Lo de hoy va a ser desagradable, perdonad, pero llevaba tiempo queriéndolo poner y no encontraba el momento adecuado (*)

Es un chaval muy español, un macho, de estos que están en el ejército y esas cosas, ya sabéis por dónde voy. El tema es que ha querido aplicar un pequeño truco para cuando sale de marcha y va a mear en los servicios de las discotecas. Es así:

Conductas en estancias pequeñas

Hace la mangina (**). Y lo hace para no darle la espalda a la puerta, como en plan desafiante y para estar alerta ante la entrada de posibles manfloritas, porque por su retaguardia no tolera ni el bigote de una gamba. Y bueno, el caso es que la idea es buena, pero el resultado final es confuso, pues la peña que pasa por allí lo único que ven es a un tarado haciendo la vagina masculina y piensan que seguramente sea gay, perdiendo así toda su reputación. Le sale el tiro por la culata, quiere quedar de semental y ahora es la reina de la noche. Y qué coño, ¿no? Que el tío incluso se tiene que bajar mucho los pantalones para poder mear. ¿Adónde vas, loco?
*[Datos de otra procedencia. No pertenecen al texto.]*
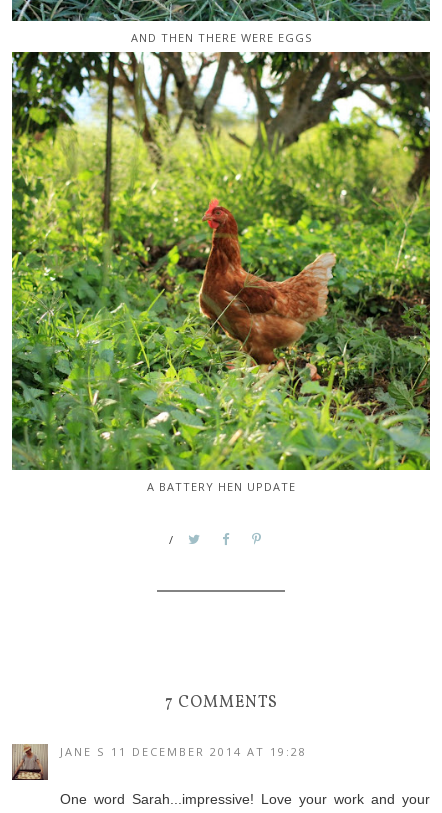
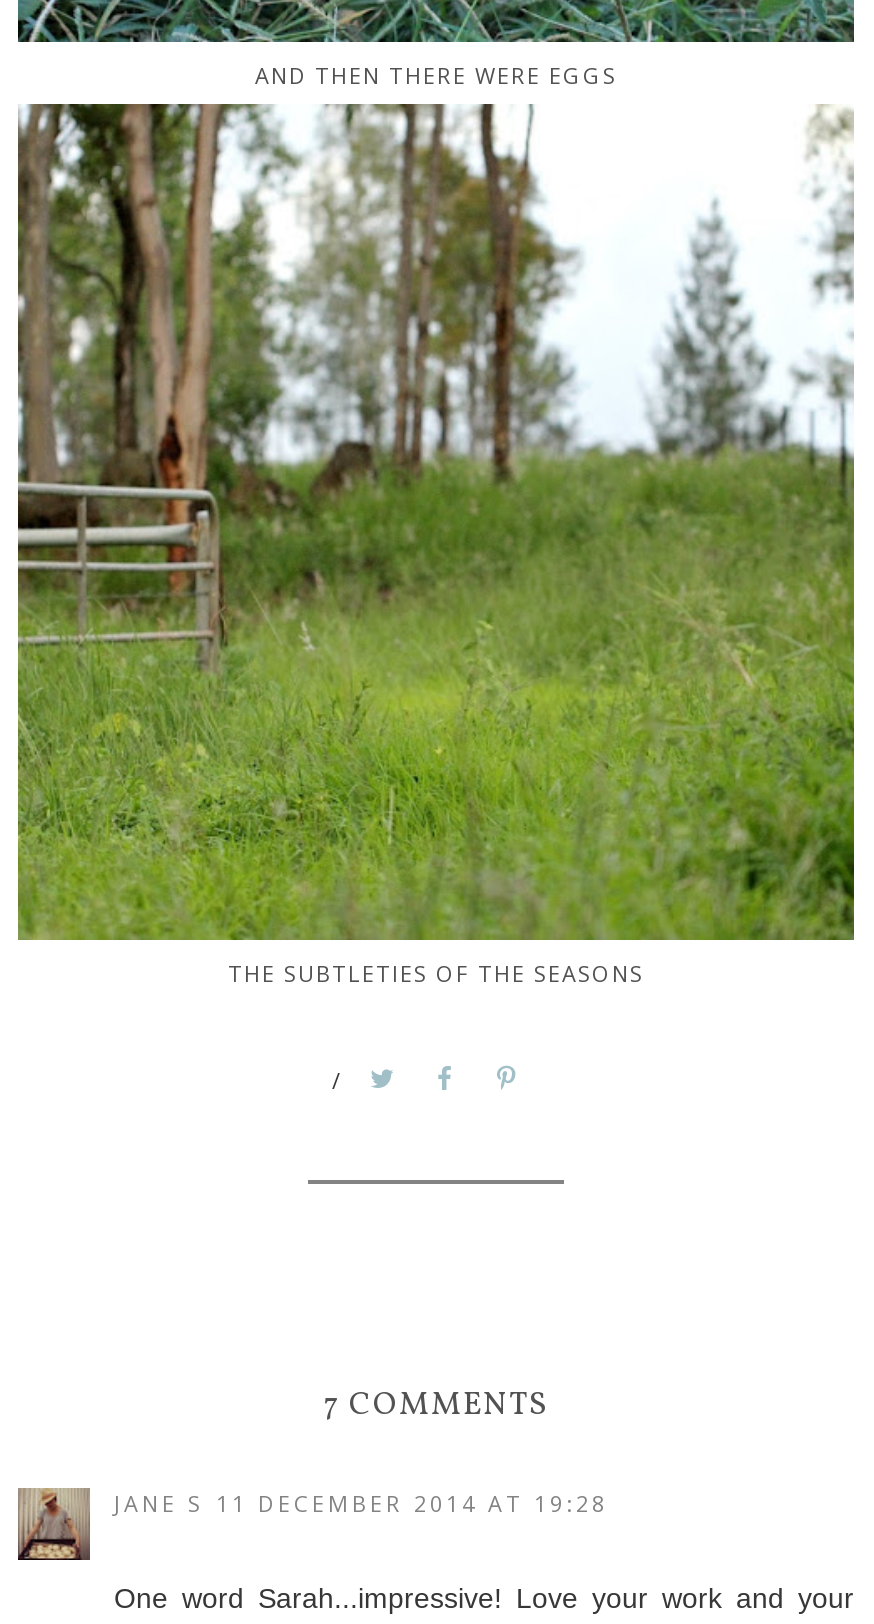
[11,51,431,494] [image] | A BATTERY HEN UPDATE -> [16,102,856,988] [image] | THE SUBTLETIES OF THE SEASONS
(*) Fijaos si tenía ganas ya de ponerlo que el dibujo no hay por dónde cogerlo. Lo he hecho hasta manco porque la mano esa me salía fatal. Y el váter… un váter cuadriculado.

(**) Básicamente es echarse el pene hacia atrás. Mear al revés, ¿no? Es muy útil para que no te sorprenda el enemigo. Así meaban en la Guerra Civil seguro.